But County History, thoroughly executed, is a tedious process, the more so in proportion to the strict verification of evidence, and it would have been no marvel if, scantily assisted save by good words and vague promises, Mr. Cooke's third volume delayed its coming. But, as has been seen above, the sheets of the first parish within its scope, Much Marcle in Greytree Hundred, have been some months printed, and are in the hands of its author's literary friends. Having had the privilege of perusing them, we have shown, in reference to the outbreak and attempted suppression of Lollardism in Herefordshire, how the annals of the Wallwyns of Hellens or Helions in Much Marcle throw a light thereupon; and the earlier pages of its parochial and manorial history, beginning with the identification of Marcle

with the A.-S. frontier district-field' (called Much in Herefordshire, as it would be Michel* in Gloucestershire or Monmouthshire, to distinguish it from Little Marcle), introduce us to the powerful Norman family of the De Baluns, who held the manor after Roger de Lacy's banishment by William Rufus, until in 1292 a decision of the Judges in circuit at Hereford affirmed it the dower of Isolda, the widow of Walter de Balun and daughter of Sir Edmund Mortimer, whose second husband, Hugh de Audley, obtained in 1301 a grant in fee to himself, his wife, and their issue, of the manor of Great Marcle. Isolda bare her second husband two sons, gallant soldiers like their father, the younger of whom, Sir James, accompanied the royal army to Gascony in 1325, and to Scotland in 1327; while the elder, Sir Hugh (No. 2), by marriage with the king's niece, the widow of Piers Gaveston, and sister and co-heiress of Gilbert de Clare, Earl of Gloucester, acquired a large inheritance, which, in spite of his being in disgrace after the battle of Boroughbridge until the death of Edward II., he contrived to retain until in Edward III.'s reign he was created Earl of Gloucester, and did distinguished service to his sovereign, both civil and military, being a marshal of the royal army in France in 1340, and ambassador to the French Court in 1342. As he had no male issue, his earldom became extinct in 1347, and the Barony of Audley descended to his only child, Margaret, the wife of Robert Lord Stafford, who was created Earl of Stafford in 1351. Their son, the second Earl, held a command at Crecy, and was succeeded by his three sons, one after another; the fifth Earl, who was killed at the battle of Shrewsbury in 1403, selling his manor of Marcle Audley to Thomas Wallwyn of Hellens, of whom mention has been made above. In this parish, too, was Yatton, the patrimony of Sir Peter De la Mere, M.P. for the county, and the earliest financial reformer, who, Stowe informs us, was imprisoned for opposing the large subsidies applied for by the Crown and for speaking strongly of the King's mistress. His niece and heiress conveyed her estates to her husband, Sir William St. Mawr, of Wowndy, the ancestor of the Dukes of Somerset.

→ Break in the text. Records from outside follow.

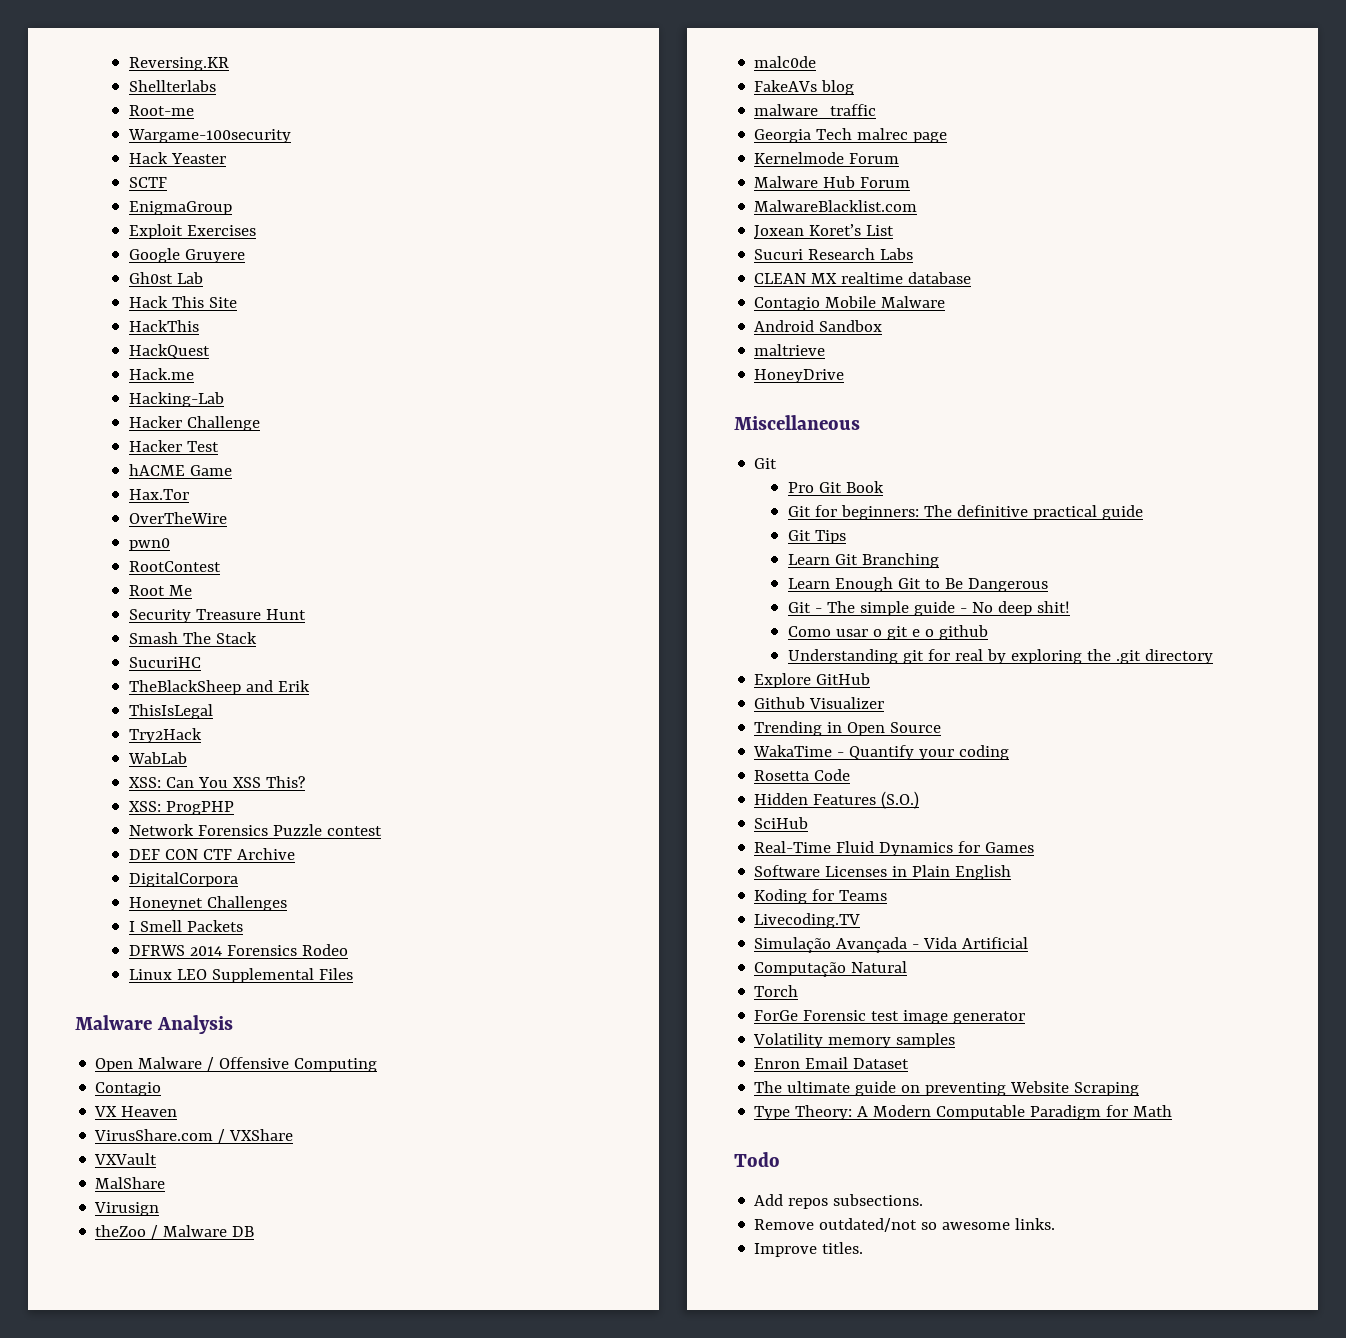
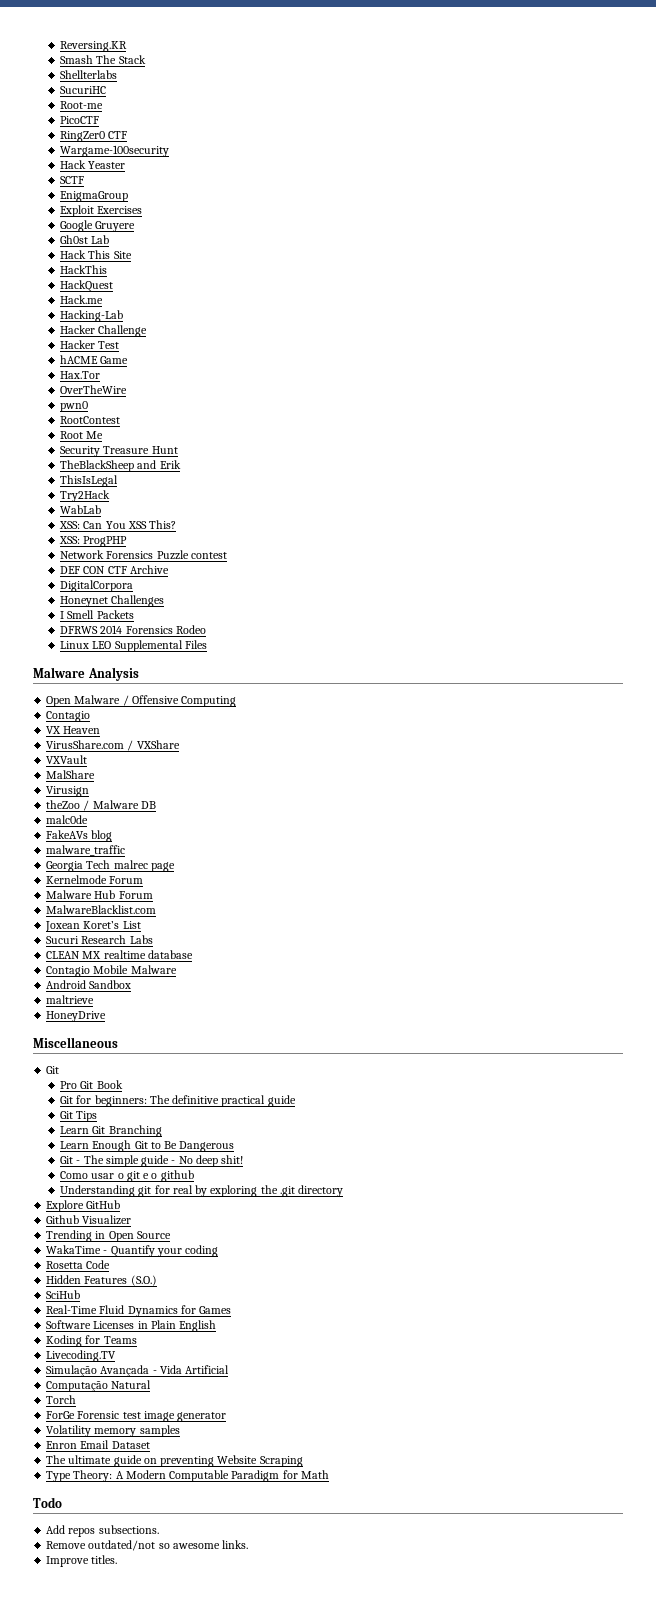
+ Smash The Stack
+ SucuriHC
+ PicoCTF
+ RingZer0 CTF
- Smash The Stack
- SucuriHC

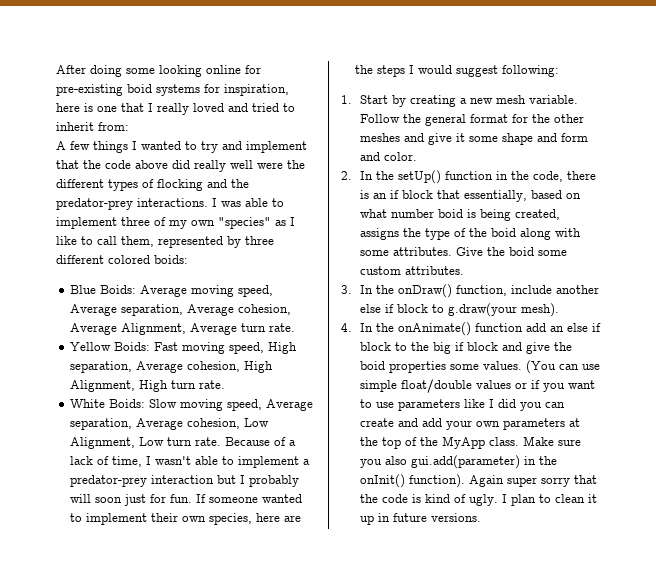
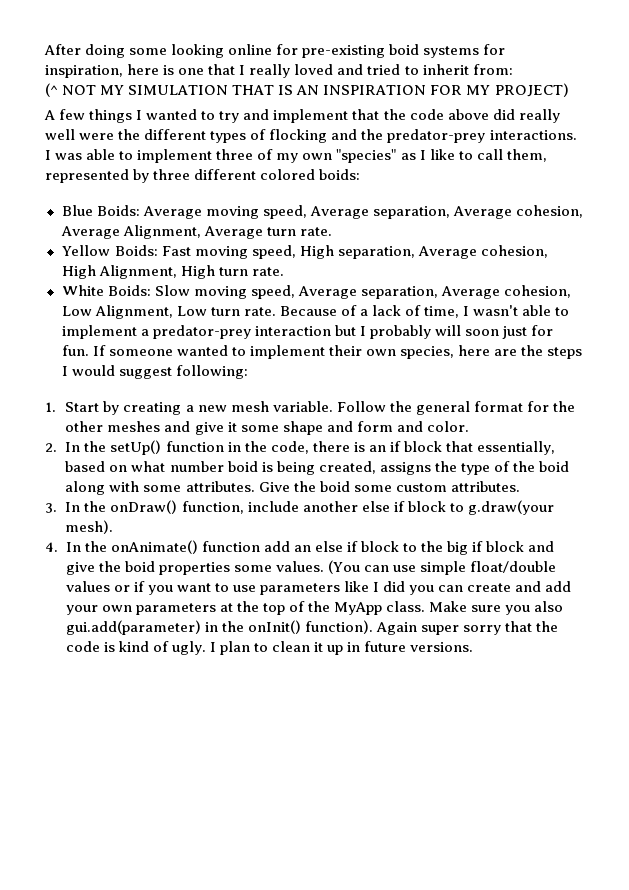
+ (^ NOT MY SIMULATION THAT IS AN INSPIRATION FOR MY PROJECT)

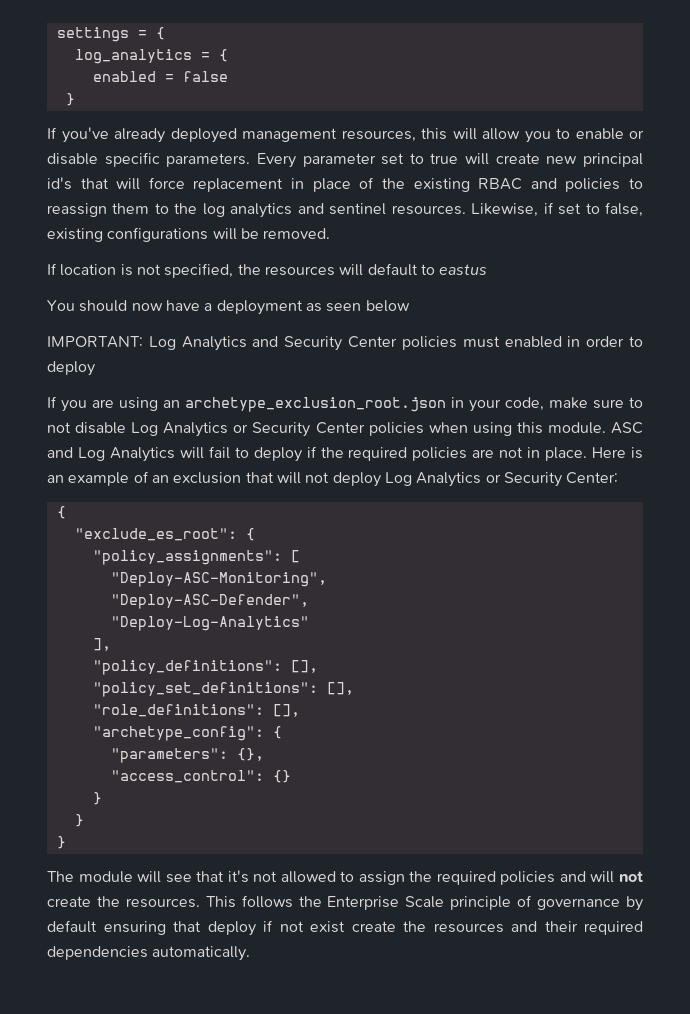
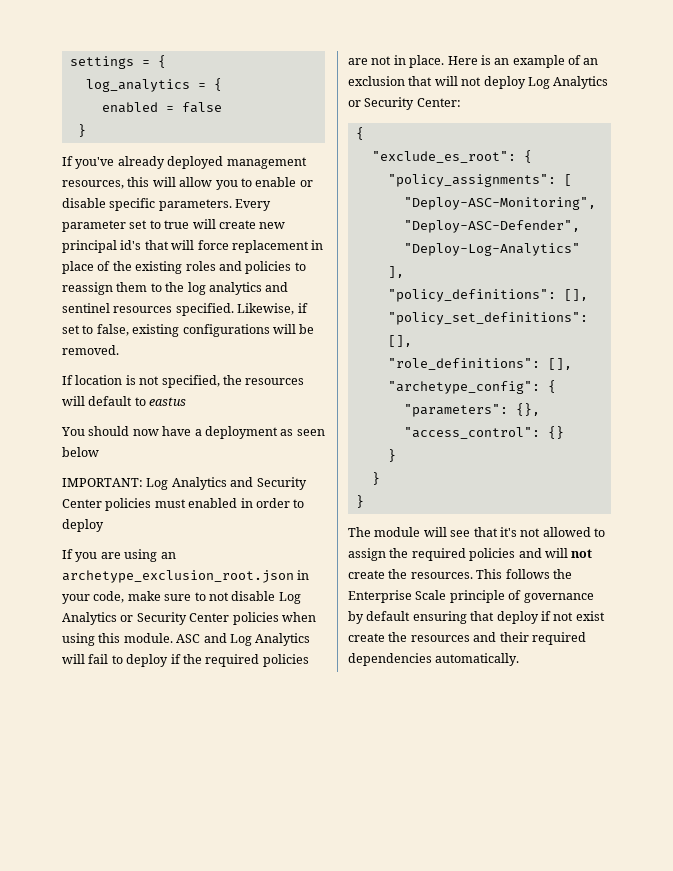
- Every parameter set to true will create new principal id's that will force replacement in place of the existing RBAC and policies to reassign them to the log analytics and sentinel resources.
+ Every parameter set to true will create new principal id's that will force replacement in place of the existing roles and policies to reassign them to the log analytics and sentinel resources specified.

Thus much may suffice for a sample of the active research brought by Mr. Cooke to bear on the history of the early owners of Marcle manor; and in tracing the history of the severances alienated from it by the De Baluns, he introduces us to the family of Kyrle, whose founder obtained a grant from the Crown of Marcle Magna manor in the reign of Elizabeth, and

* Cf. Micheldean, Micheltroy.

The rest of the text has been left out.